::: TASK DATA

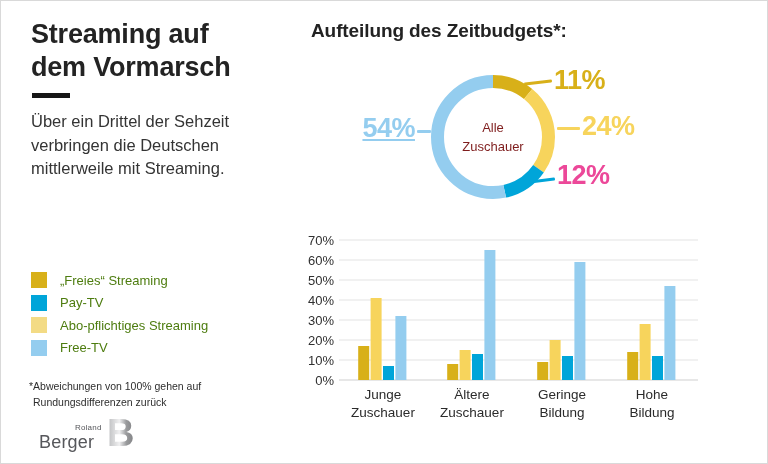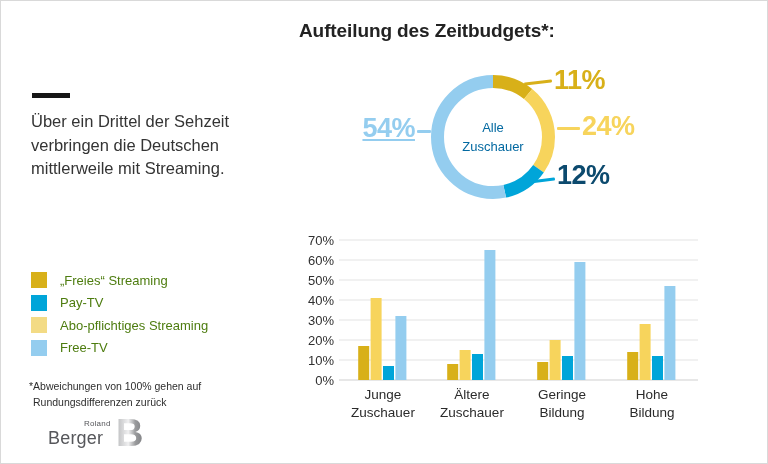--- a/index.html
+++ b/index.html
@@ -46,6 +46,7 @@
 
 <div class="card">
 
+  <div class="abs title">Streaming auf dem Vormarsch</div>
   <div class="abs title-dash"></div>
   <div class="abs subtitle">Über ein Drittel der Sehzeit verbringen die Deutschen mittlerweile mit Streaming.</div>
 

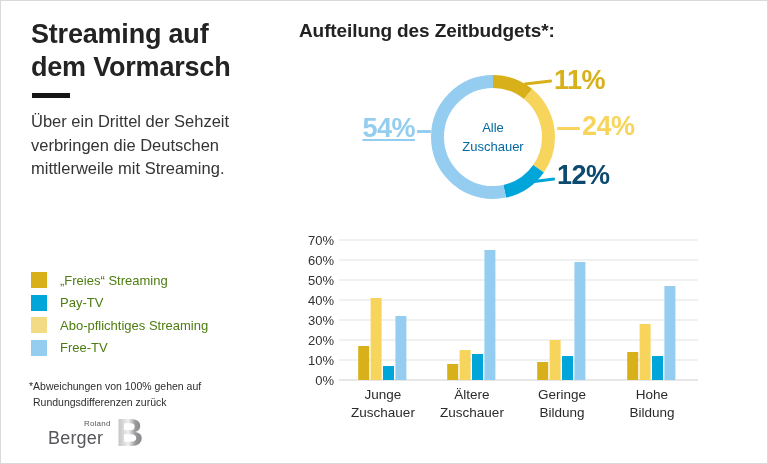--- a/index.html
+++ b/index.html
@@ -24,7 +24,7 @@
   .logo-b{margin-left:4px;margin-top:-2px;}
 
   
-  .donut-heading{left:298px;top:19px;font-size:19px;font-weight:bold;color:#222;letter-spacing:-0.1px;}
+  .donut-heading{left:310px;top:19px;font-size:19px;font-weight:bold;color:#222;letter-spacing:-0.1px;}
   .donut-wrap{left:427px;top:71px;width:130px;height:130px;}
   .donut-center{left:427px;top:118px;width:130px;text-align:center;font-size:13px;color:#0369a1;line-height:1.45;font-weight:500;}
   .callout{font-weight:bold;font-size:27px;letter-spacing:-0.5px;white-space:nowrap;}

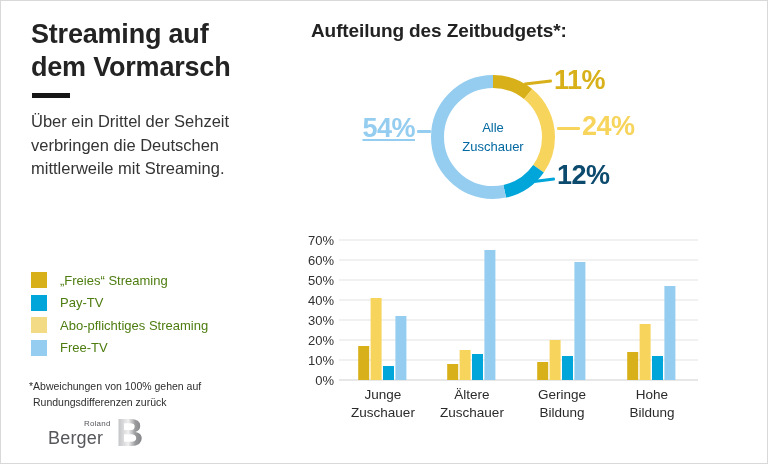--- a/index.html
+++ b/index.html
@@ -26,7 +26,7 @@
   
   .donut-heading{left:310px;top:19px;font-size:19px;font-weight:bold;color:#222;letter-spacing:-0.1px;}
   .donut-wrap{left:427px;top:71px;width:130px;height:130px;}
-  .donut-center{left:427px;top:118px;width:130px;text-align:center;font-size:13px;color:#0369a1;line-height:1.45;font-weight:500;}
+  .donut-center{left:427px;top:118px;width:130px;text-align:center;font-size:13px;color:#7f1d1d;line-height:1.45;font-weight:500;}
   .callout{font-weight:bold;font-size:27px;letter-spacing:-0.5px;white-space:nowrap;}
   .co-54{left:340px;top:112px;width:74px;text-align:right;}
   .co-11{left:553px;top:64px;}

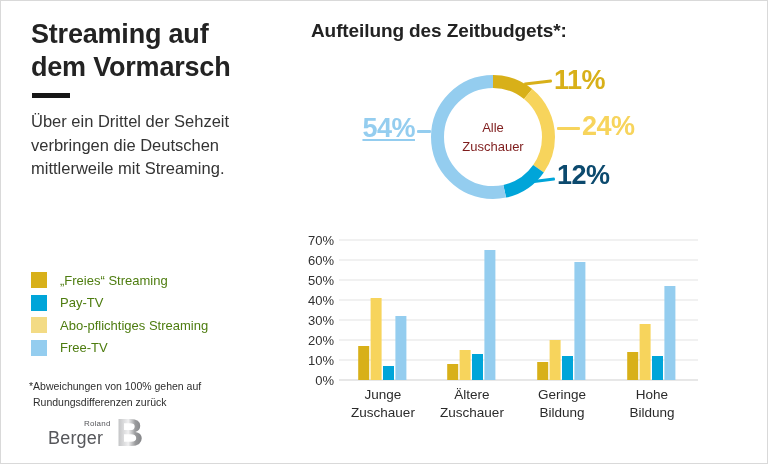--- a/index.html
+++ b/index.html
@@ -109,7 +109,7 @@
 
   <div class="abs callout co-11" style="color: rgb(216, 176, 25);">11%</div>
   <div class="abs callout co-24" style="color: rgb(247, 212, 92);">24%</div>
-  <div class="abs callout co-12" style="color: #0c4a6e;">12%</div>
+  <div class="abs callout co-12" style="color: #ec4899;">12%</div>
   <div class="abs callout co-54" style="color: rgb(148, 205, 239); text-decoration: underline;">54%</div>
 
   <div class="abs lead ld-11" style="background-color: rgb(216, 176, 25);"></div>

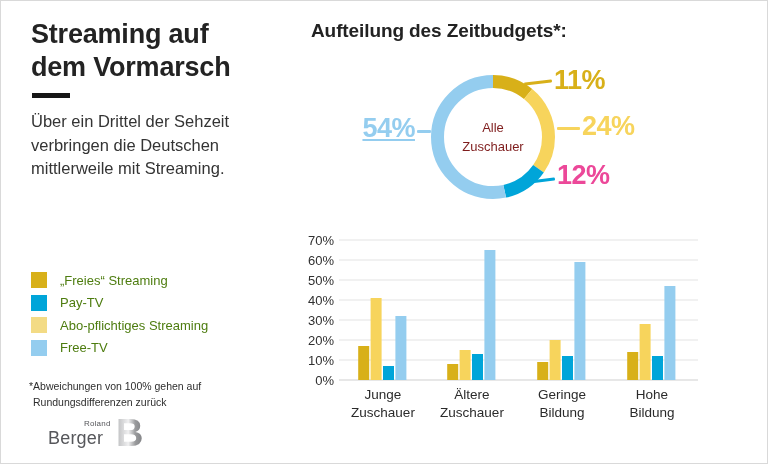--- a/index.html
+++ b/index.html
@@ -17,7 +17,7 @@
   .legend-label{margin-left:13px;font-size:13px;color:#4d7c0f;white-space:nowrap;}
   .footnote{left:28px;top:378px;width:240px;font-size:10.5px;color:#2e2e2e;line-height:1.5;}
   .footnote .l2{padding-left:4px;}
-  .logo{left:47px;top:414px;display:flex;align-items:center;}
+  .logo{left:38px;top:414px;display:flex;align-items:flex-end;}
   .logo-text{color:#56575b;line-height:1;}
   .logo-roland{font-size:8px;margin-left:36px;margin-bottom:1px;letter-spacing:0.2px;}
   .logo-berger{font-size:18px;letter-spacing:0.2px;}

::::::
::: TASK DATA

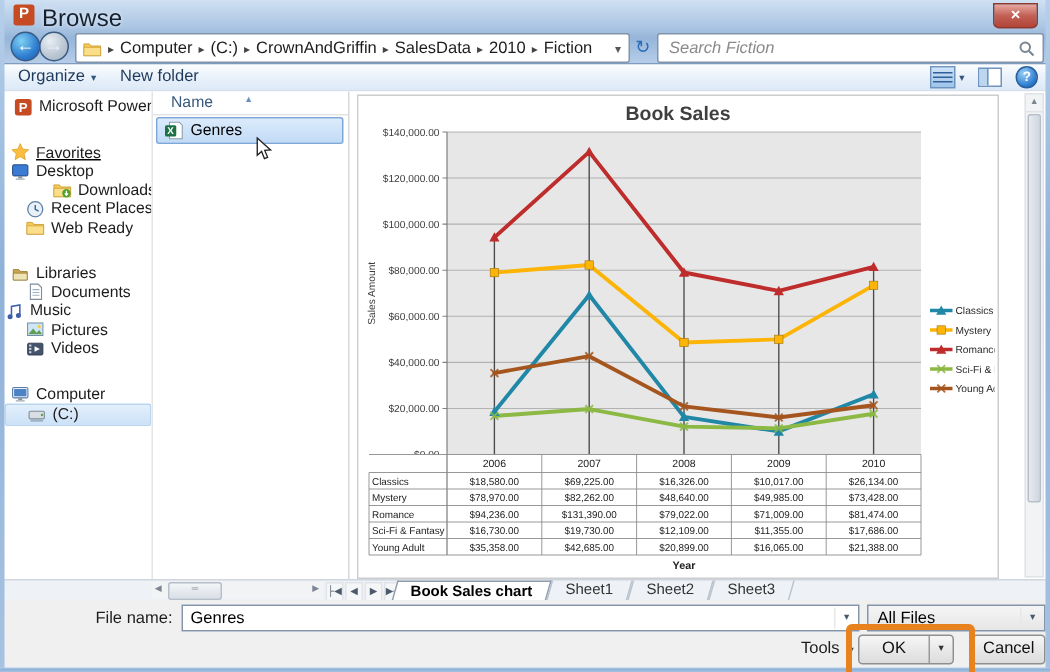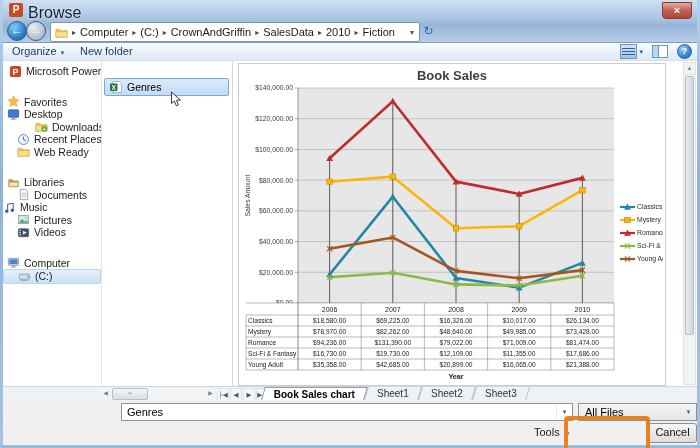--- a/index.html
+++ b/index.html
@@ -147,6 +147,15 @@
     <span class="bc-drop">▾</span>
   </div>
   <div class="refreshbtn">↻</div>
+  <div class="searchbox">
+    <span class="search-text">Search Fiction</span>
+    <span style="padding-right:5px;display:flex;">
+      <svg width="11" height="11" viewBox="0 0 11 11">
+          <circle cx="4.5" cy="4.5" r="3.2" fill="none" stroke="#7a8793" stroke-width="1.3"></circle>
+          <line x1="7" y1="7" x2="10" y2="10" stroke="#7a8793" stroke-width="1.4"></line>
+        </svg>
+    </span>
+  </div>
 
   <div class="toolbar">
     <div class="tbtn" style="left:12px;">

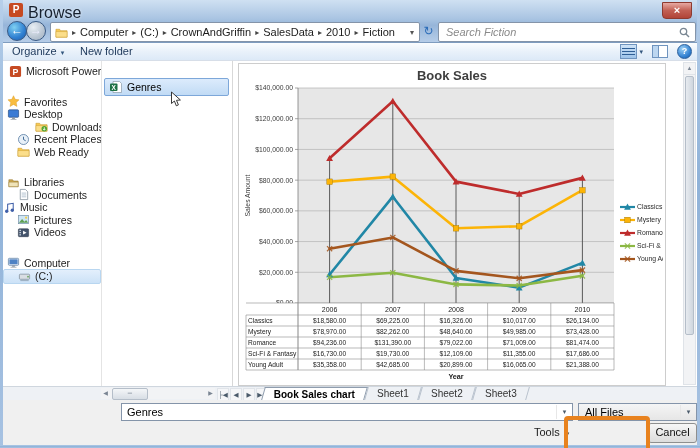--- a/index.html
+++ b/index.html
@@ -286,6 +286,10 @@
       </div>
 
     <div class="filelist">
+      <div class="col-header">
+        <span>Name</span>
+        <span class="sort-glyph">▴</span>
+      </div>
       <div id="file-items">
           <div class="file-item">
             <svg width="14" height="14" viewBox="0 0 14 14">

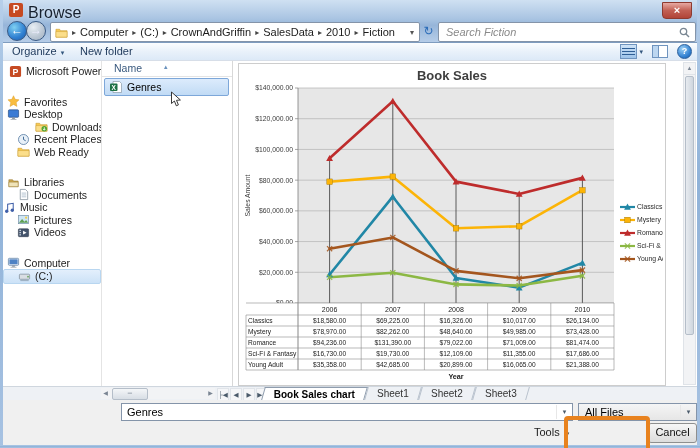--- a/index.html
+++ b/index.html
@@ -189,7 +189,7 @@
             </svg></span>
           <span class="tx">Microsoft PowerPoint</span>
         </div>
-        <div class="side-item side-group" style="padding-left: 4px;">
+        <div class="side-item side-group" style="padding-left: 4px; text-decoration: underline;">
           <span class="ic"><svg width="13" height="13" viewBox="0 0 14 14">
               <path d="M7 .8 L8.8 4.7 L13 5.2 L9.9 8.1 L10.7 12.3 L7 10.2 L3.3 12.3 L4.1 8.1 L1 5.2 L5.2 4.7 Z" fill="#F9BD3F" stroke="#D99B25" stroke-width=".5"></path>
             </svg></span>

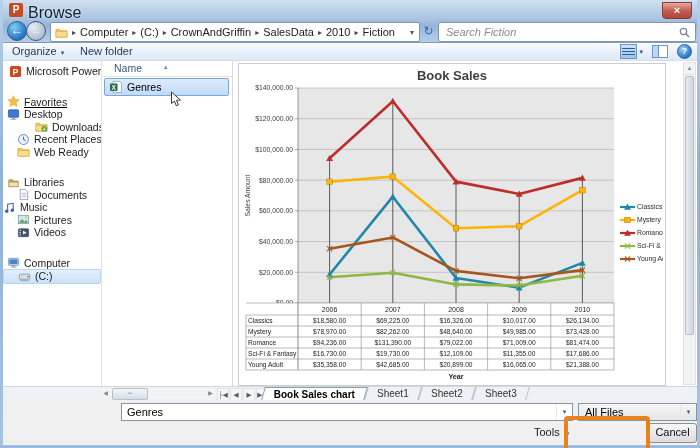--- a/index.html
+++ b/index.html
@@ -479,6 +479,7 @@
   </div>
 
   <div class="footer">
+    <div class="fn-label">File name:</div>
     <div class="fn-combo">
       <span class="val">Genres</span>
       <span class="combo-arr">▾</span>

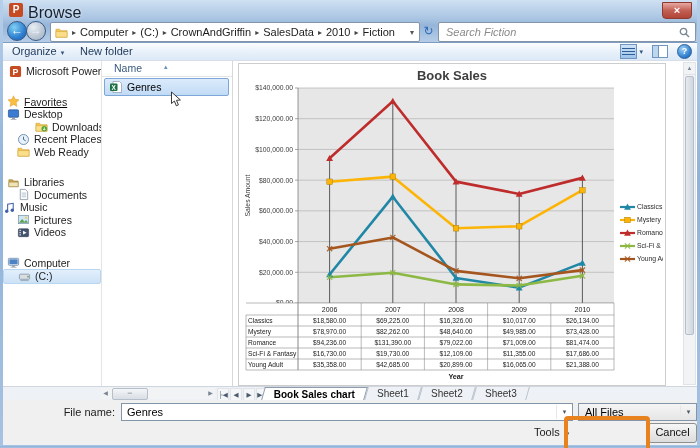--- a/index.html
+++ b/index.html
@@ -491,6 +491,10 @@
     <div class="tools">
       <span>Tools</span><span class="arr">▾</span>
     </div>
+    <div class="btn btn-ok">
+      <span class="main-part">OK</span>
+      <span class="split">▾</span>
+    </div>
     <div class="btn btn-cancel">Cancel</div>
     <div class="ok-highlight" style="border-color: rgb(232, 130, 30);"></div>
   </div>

::::::

▶ WHAT IS REQUIRED: Return, in full, every line of these entries that holds "logo".

▶ TASK SOLUTION:
   .logo-b{margin-left:4px;margin-top:-2px;}
-  .logo{left:47px;top:414px;display:flex;align-items:center;}
+  .logo{left:38px;top:414px;display:flex;align-items:flex-end;}
   .logo-text{color:#56575b;line-height:1;}
   .logo-roland{font-size:8px;margin-left:36px;margin-bottom:1px;letter-spacing:0.2px;}
   .logo-berger{font-size:18px;letter-spacing:0.2px;}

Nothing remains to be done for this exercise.